» **Task brief**
Please go line by line and repeat the data below exactly, with no images.

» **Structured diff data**
^^^^^^^^^^^^^^^^
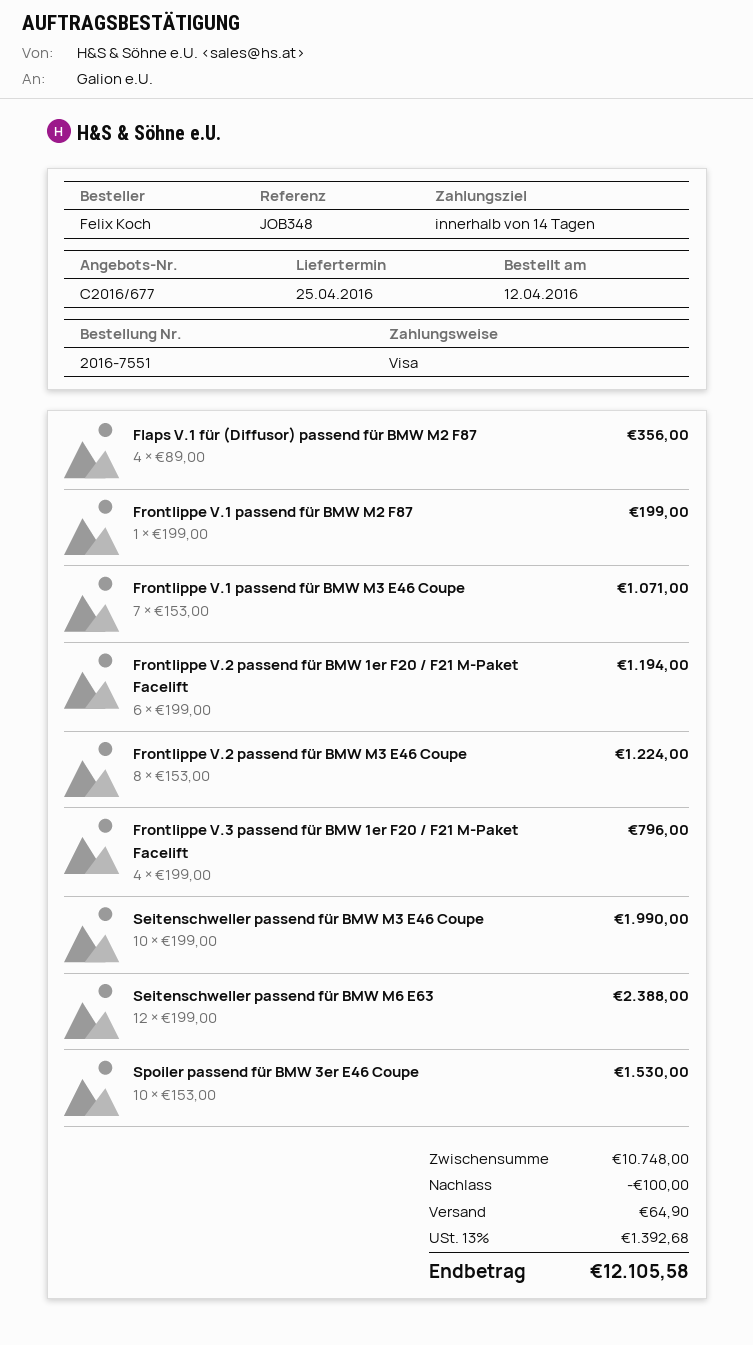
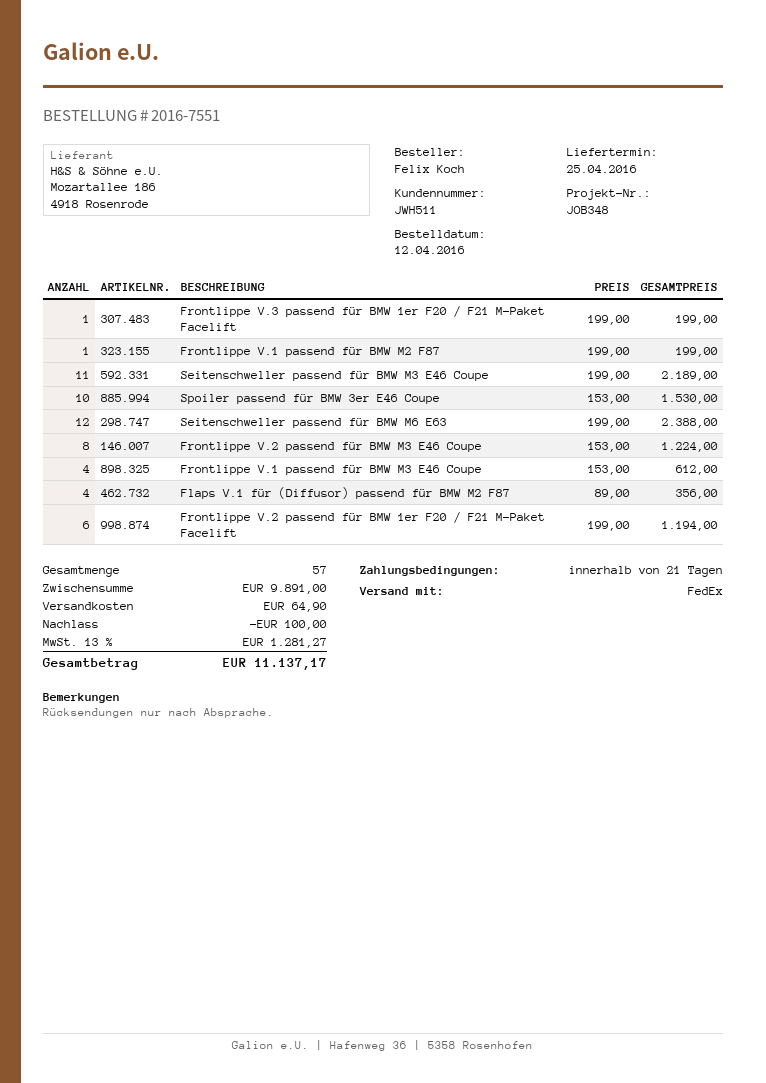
payment terms: 14 days -> 21 days
Frontlippe V.1 passend für BMW M3 E46 Coupe: 7 x 153.00 = 1071.00 -> 4 x 153.00 = 612.00
Frontlippe V.3 passend für BMW 1er F20 / F21 M-Paket Facelift: 4 x 199.00 = 796.00 -> 1 x 199.00 = 199.00
Seitenschweller passend für BMW M3 E46 Coupe: 10 x 199.00 = 1990.00 -> 11 x 199.00 = 2189.00
subtotal: 10748.00 -> 9891.00
tax: 13% = 1392.68 -> 13% = 1281.27
total: 12105.58 -> 11137.17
^^^^^^^^^^^^^^^^
» **Answer to the problem**
payment terms: 14 days -> 21 days
Frontlippe V.1 passend für BMW M3 E46 Coupe: 7 x 153.00 = 1071.00 -> 4 x 153.00 = 612.00
Frontlippe V.3 passend für BMW 1er F20 / F21 M-Paket Facelift: 4 x 199.00 = 796.00 -> 1 x 199.00 = 199.00
Seitenschweller passend für BMW M3 E46 Coupe: 10 x 199.00 = 1990.00 -> 11 x 199.00 = 2189.00
subtotal: 10748.00 -> 9891.00
tax: 13% = 1392.68 -> 13% = 1281.27
total: 12105.58 -> 11137.17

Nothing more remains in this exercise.